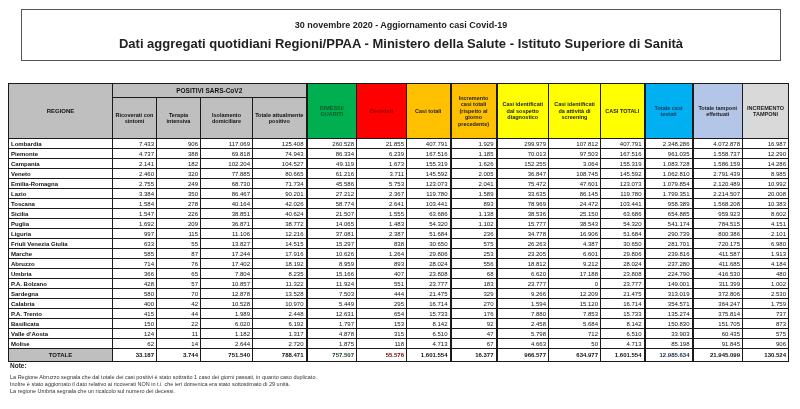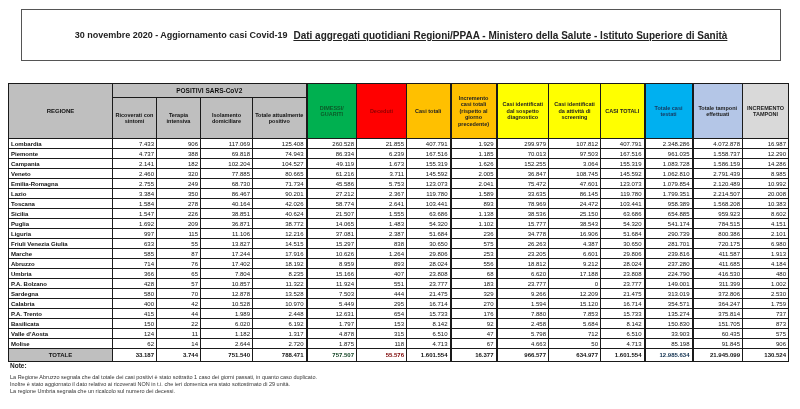--- a/index.html
+++ b/index.html
@@ -6,7 +6,7 @@
   .page{position:relative;width:800px;height:409px;background:#ffffff;overflow:hidden;
         font-family:"Liberation Sans",sans-serif;color:#111;}
   .title-box{position:absolute;left:21px;top:9px;width:758px;height:50px;
-        border:1px solid #555;display:flex;justify-content:center;
+        border:1px solid #555;display:flex;flex-direction:column;justify-content:center;
         align-items:center;gap:6px;}
   .title-line1{font-size:9px;font-weight:700;color:#222;}
   .title-line2{font-size:10px;font-weight:700;color:#222;text-decoration:underline;}

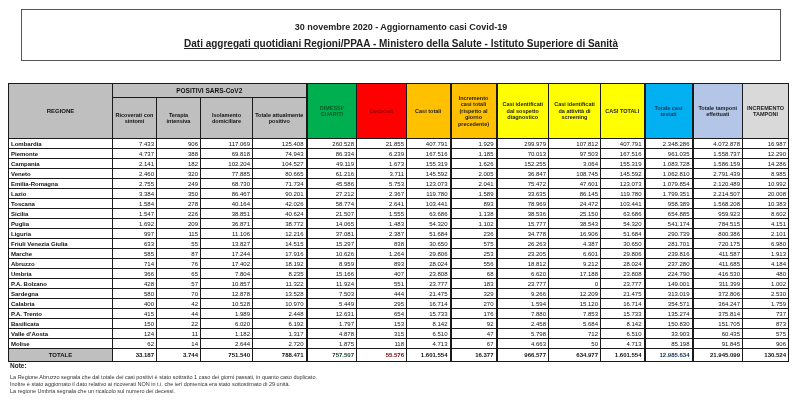--- a/index.html
+++ b/index.html
@@ -9,7 +9,7 @@
         border:1px solid #555;display:flex;flex-direction:column;justify-content:center;
         align-items:center;gap:6px;}
   .title-line1{font-size:9px;font-weight:700;color:#222;}
-  .title-line2{font-size:10px;font-weight:700;color:#222;text-decoration:underline;}
+  .title-line2{font-size:13px;font-weight:700;color:#222;}
   table.covid{position:absolute;left:8px;top:83px;border-collapse:collapse;table-layout:fixed;}
   table.covid th,table.covid td{border:1px solid #1a1a1a;padding:0 2px;overflow:hidden;
         white-space:normal;}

Task details: Go through the entries above and write them out again exactly, images left behind.

Output below:
--- a/index.html
+++ b/index.html
@@ -6,7 +6,7 @@
   .page{position:relative;width:800px;height:409px;background:#ffffff;overflow:hidden;
         font-family:"Liberation Sans",sans-serif;color:#111;}
   .title-box{position:absolute;left:21px;top:9px;width:758px;height:50px;
-        border:1px solid #555;display:flex;justify-content:center;
+        border:1px solid #555;display:flex;flex-direction:column;justify-content:center;
         align-items:center;gap:6px;}
   .title-line1{font-size:9px;font-weight:700;color:#222;}
   .title-line2{font-size:10px;font-weight:700;color:#222;text-decoration:underline;}

--- a/index.html
+++ b/index.html
@@ -9,7 +9,7 @@
         border:1px solid #555;display:flex;flex-direction:column;justify-content:center;
         align-items:center;gap:6px;}
   .title-line1{font-size:9px;font-weight:700;color:#222;}
-  .title-line2{font-size:10px;font-weight:700;color:#222;text-decoration:underline;}
+  .title-line2{font-size:13px;font-weight:700;color:#222;}
   table.covid{position:absolute;left:8px;top:83px;border-collapse:collapse;table-layout:fixed;}
   table.covid th,table.covid td{border:1px solid #1a1a1a;padding:0 2px;overflow:hidden;
         white-space:normal;}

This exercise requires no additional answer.